Sunday, October 13, 2013

Furlough Humans?

Recently my church scheduled some classes to teach singing. I got really excited and start dreaming how, if these classes work, I will be able to sing in the shower without the water pipes bursting open. I was really bumped when these classes got postponed. To deal with the disappointment I promised myself that I will google and learn. After all, internet knows it all.

Then i realized that recently for one reason or other I am opting internet over asking a friend, waiting for an instructor, talking to a business representatives or even calling customer service. From my visa worries to bank interest to car troubles, for work, for recipes and every other information I need, I simply use my laptop. Internet along with the self-checkout in stores and public library, facebook, emails, TV, telecommuting with team at work… has reduced human interactions with “real” people and brought them to an all-time low.

It’s amazing how human interaction can easily be made optional

In India, when you need your car serviced, you call up a friend to accompany you to the service station and bring you back with him/her so you don’t have to wait for hours while your vehicle is being serviced. And of coarse, also, help you get your vehicle back,later. In case you don’t have a friend available to help you, you can still wait at the workshop. While you wait, dealership employees will regularly come by and offer you free beverages and snacks to ensure good customer experience.

Here, in US, the dealership,“to help you avoid human interaction” offers a courtesy vehicle that you can drive around while your vehicle is being serviced. In case you decide to wait for some reason and not opt for a free drive; you have a cable TV, brewed coffee and free vending machines stocked with snacks and beverages at your disposal. So you get the same “good customer experience” just human less. 

Climate is changing. I don’t evolve too quick,so I am still holding on to my “Fridays with humans”, for now.

Saturday, October 05, 2013

Opinion Ordeal

Information not only imparts knowledge, it also bestows us with opinions. It is almost impossible to read newspapers, watch TV, talk to people, hear, see, smell, taste, think, basically experience and process life without making opinions.


Opinions can be fun. I still remember that I had a discussion with a friend on politics on the roof of a third floor house while enjoying a beautiful Bangalore evening. It was a rather unique experience. My friend and I put across our views, without the emotionally charged words, high-pitch voice, irrationality or intolerance that usually accompany a discussion of the two dramatically opposite ideologies viz. socialism and capitalism. Neither of us was swayed by each other’s view point but both were enriched, enriched in knowledge and patience. 

Opinions are complicated. Just like the information that builds them, are more often grey. And if one ever has the time and patience to put together comprehensively, I believe all opinions are “correct” irrespective to how different they may sound.

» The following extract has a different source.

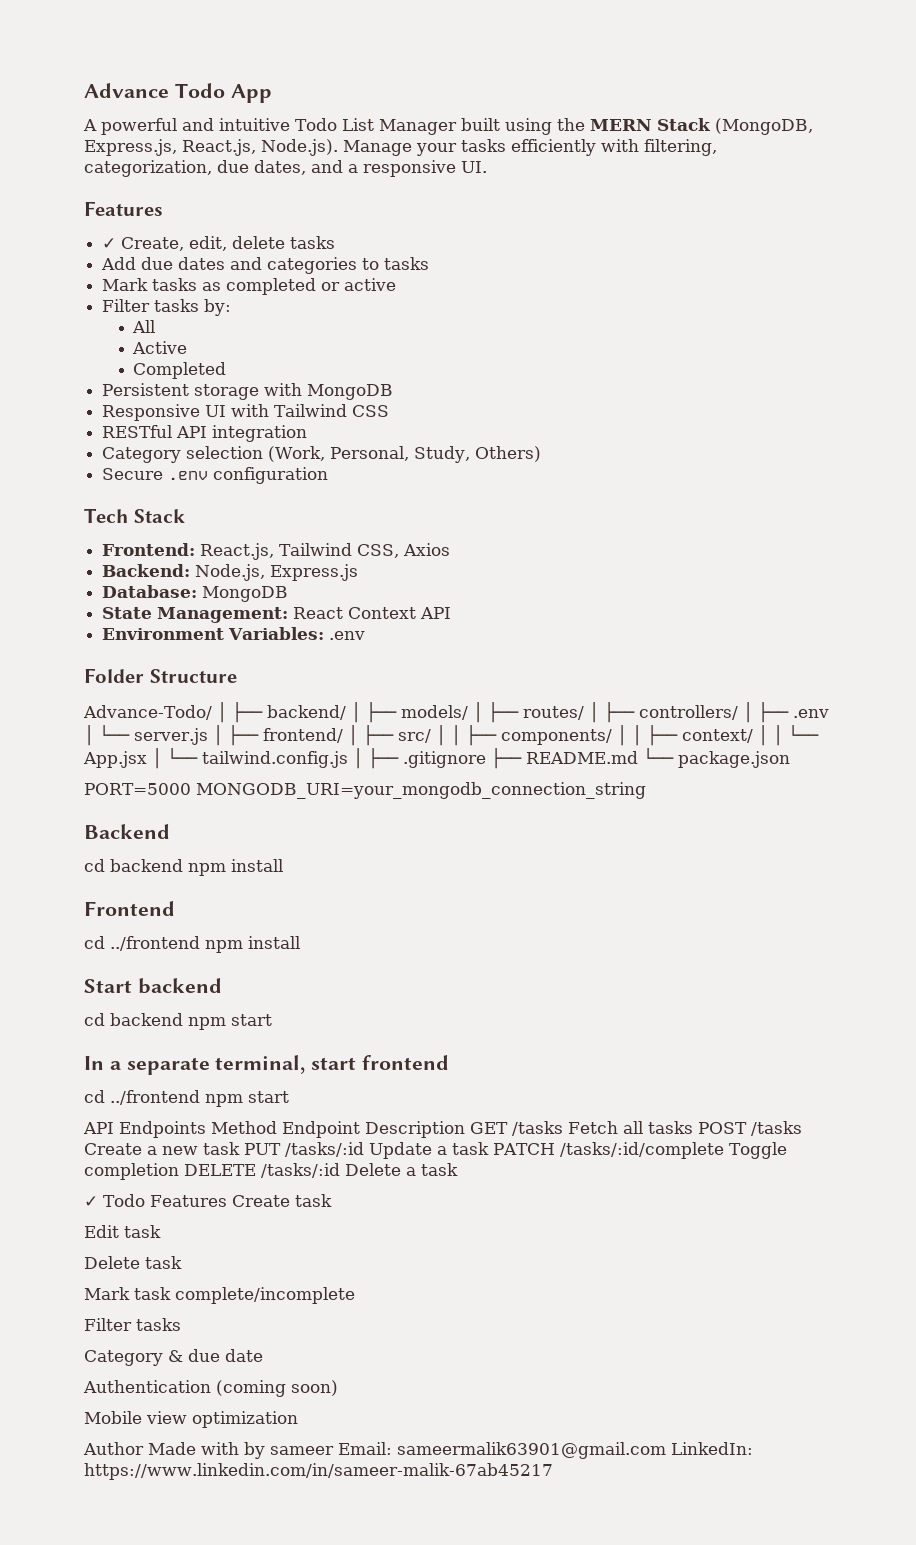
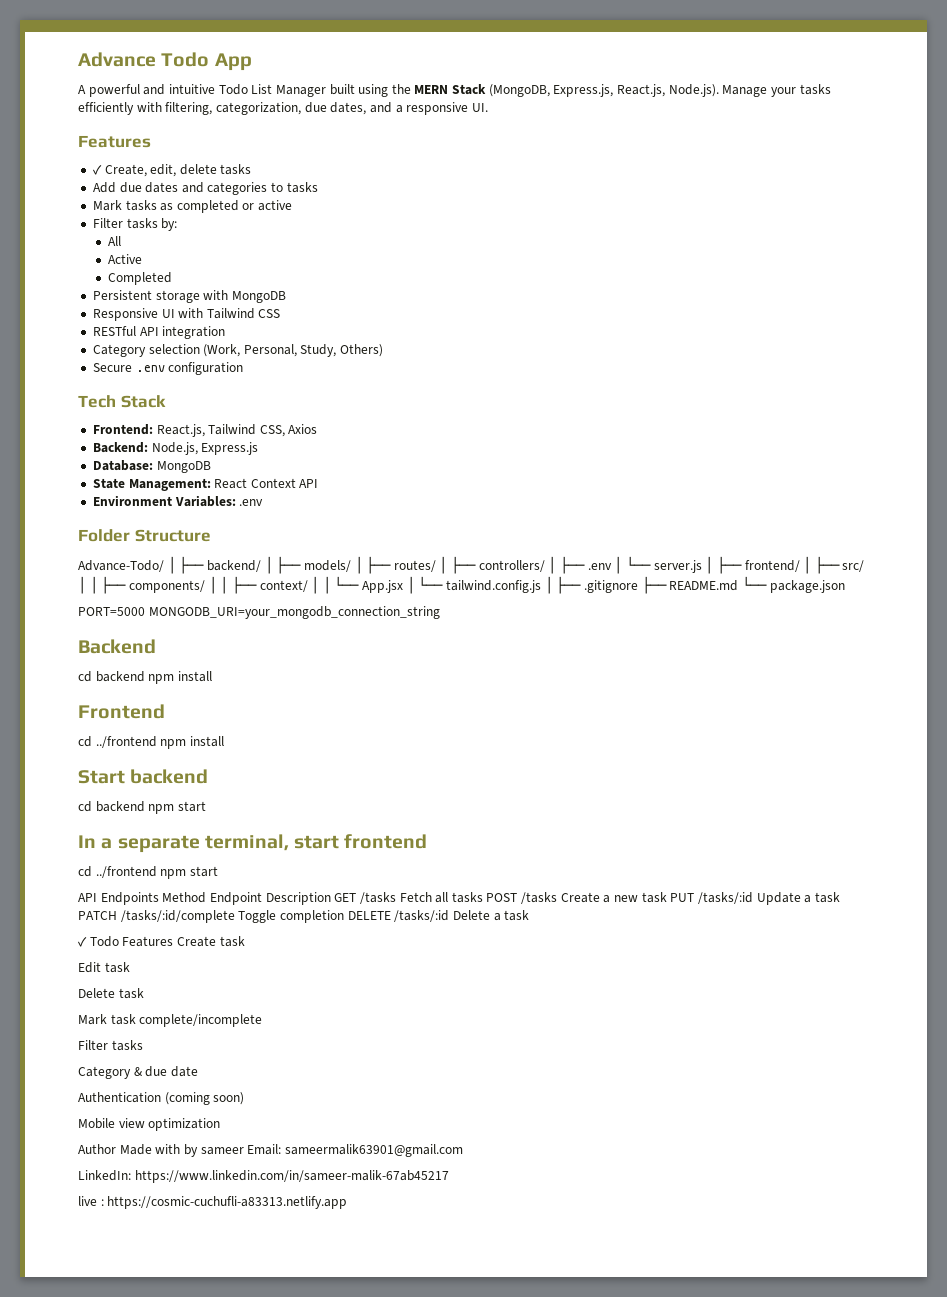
- Author Made with by sameer Email: sameermalik63901@gmail.com LinkedIn: https://www.linkedin.com/in/sameer-malik-67ab45217
+ Author Made with by sameer Email: sameermalik63901@gmail.com
+ LinkedIn: https://www.linkedin.com/in/sameer-malik-67ab45217
+ live : https://cosmic-cuchufli-a83313.netlify.app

But yes, today time and patience are low.

Because today we don’t have to be a leader, a new paper editor, a TV journalist, a celebrity columnist or a social worker to put forth our opinion in public. Facebook, blogs, twitter and other social media sites are our podiums where it’s our discretion to practice passion, intelligence, irrationality, maturity, compassion, corrosion, idiocy or obnoxiousness, as we express our opinions. There is no social responsibility, no need for editing/revisions and definitely no need to be sensitive. 

We can support Narender Modi or Rahul Gandhi; take sides of Trayvon Martin or George Zimmerman; have our opinion on Judi Arias trial; decide if America needs TSA or its ODing on Security; like or dislike Obamacare; perceive miss America as a terrorist; support or oppose gays rights, have faith or be a proud atheist; believe our  parenting style is perfect; support guns or gun-control…. We can openly speak your mind. We can also take on the ones you don’t agree with, by name calling and insults and “FB unfriending”, yes there are many ways to display our immaturity.

Opinions are incriminating. I must be African-American if I think George Zimmerman is guilty; I must be pro-muslim if I don’t want Narender Modi to be the next prime minister of India;I don’t know how to shoot if I am for gun control; if I support Obama I support Obamacare.

What if I think George Zimmerman was guilty because he had the car and the gun, he should have had the commonsense to de-escalate a situation where a boy would not have lost his life; what if I believe that for a country whose biggest strength and weakness is its population, we cannot afford a leader who want to the prime minister by dividing the country, besides of coarse being pro-human and pro-Indian; what if I really love guns, but seeing our failure to curb mindless mass shooting, i want to give gun control a try; what if I think that one of the greatest leaders of present times Barak Obama, fought this hard only for a partial solution, why can’t their be insurance free healthcare.

Opinions vary, reasons behind similar opinions also vary. But the class of opinion holder is not reflected by the fearless or persistent expressing of one’s opinion, rather by his or her tolerance and respect for a different opinion.